*Revised from October 2015, 2017
Token 4: KEEP A “SPICE RACK” OF IDEAS AND SCENES IN A SEPARATE WORD DOCUMENT
Years ago, when I first started blogging, I made mention on my creative ministry site, I Came For The Soup, of separate documents that I keep alongside each novel that I work on which contains ideas, scenes, etc pertaining to that story. Now to be clear, this document is NOT an Outline. It is what I call a ‘Spice Rack.’
Assuming (again) that you are already a seasoned writer, I am pretty sure you are familiar with the process of your creativity ‘jumping ahead’ of your story as you write it. For example, you may be working on chapter five when suddenly some thrilling scene pops in your head that has nothing to do with the current flow of the story BUT it somehow fits, like a glimpse into the future. You just don’t know where.
SO WHAT DO YOU DO WITH THIS SCENE?
If you are smart, YOU WRITE IT DOWN IMMEDIATELY! and you store what you have written in the, you guessed it, spice rack document. (And when I say write it down, I don’t mean write ABOUT it, I mean actually WRITE it as if that is where you are in the novel. This will save you time later and give you the full feeling of your characters’ future selves.)
These scenes may not fit immediately into the storyline, but they do count toward your daily word count and overall word count goal. As you continue writing you will surely find out that this ‘homeless’ scene you took a pause to build early on around ‘chapter five’ was actually the climax of chapter twenty-seven! (Glad you wrote it down when it came to you, aren’t you? )
WHEN DO YOU USE YOUR SPICE RACK?
Keep in mind that writing a novel is kind of like making soup from scratch.

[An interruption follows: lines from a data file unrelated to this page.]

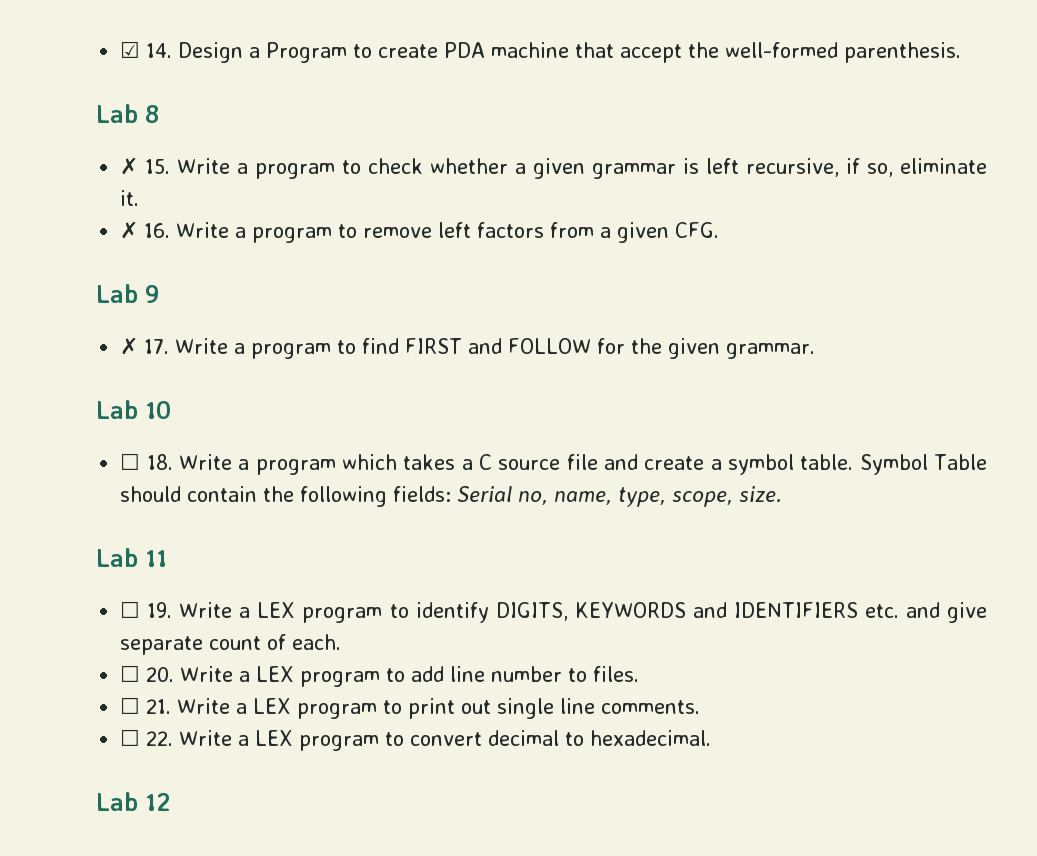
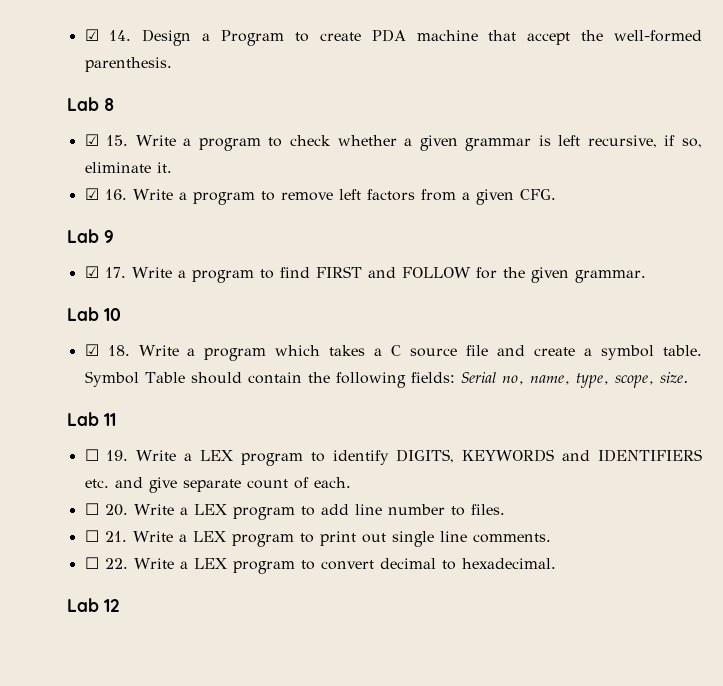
- ✗ 15. Write a program to check whether a given grammar is left recursive, if so, eliminate it.
+ ☑ 15. Write a program to check whether a given grammar is left recursive, if so, eliminate it.
- ✗ 16. Write a program to remove left factors from a given CFG.
+ ☑ 16. Write a program to remove left factors from a given CFG.
- ✗ 17. Write a program to find FIRST and FOLLOW for the given grammar.
+ ☑ 17. Write a program to find FIRST and FOLLOW for the given grammar.
- ☐ 18. Write a program which takes a C source file and create a symbol table.
+ ☑ 18. Write a program which takes a C source file and create a symbol table.

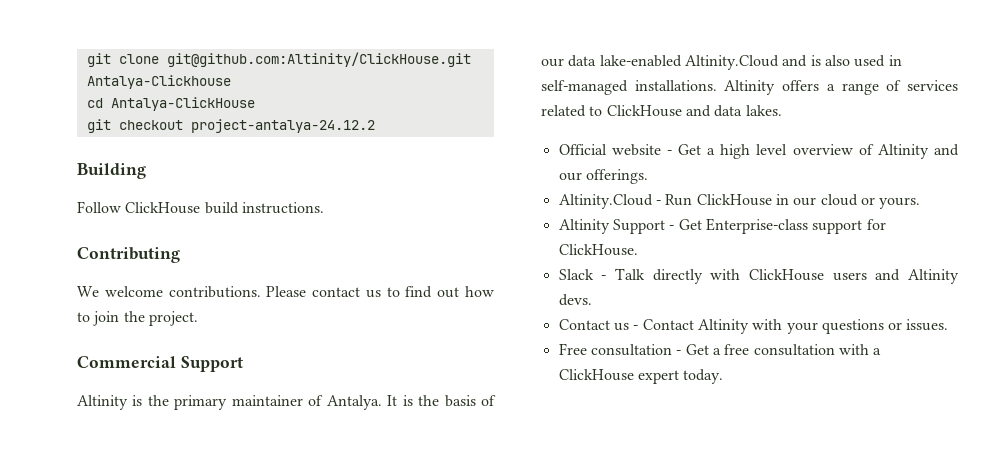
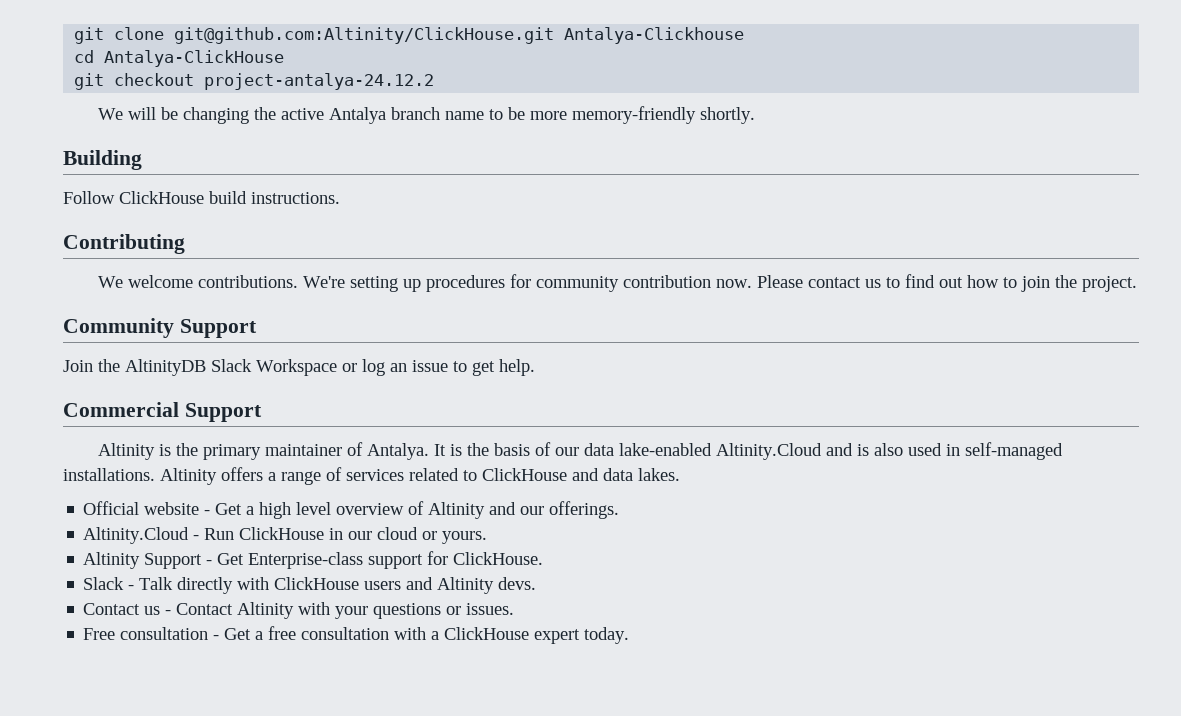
+ We will be changing the active Antalya branch name to be more memory-friendly shortly.
+ We're setting up procedures for community contribution now.
+ Community Support
+ Join the AltinityDB Slack Workspace or log an issue to get help.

You have all the basic ingredients, but as the stock is cooking there are times that you taste test it and find that it just needs something to give it that little extra kick. What do you do? You go to your spice rack.
As you grow deeper into your novel during NaNoWriMo, you will draw toward moments where you just feel like something is missing. This is where you open up your spice-rack-document and grab one of those seemingly out of place bits of writing that you cranked out of nowhere.
For me, there were conversations, heated ones, that my characters who hadn’t even met yet, were having somewhere in the future, and as I kept writing I subconsciously built my way into each one of those Spice Rack scenes.
I have actually been doing the ‘Spice Rack’ since I was fourteen years old…I am now old enough to have a fourteen-year-old.
So here is another brief recap of NaNo Tokens:
TIP 1. Write anything. Let your imagination take control. (Click HERE for full article)
TIP 2. Have a reader who will look over your daily progress with an honest reader’s eye, and give you feedback. (Click HERE for full article)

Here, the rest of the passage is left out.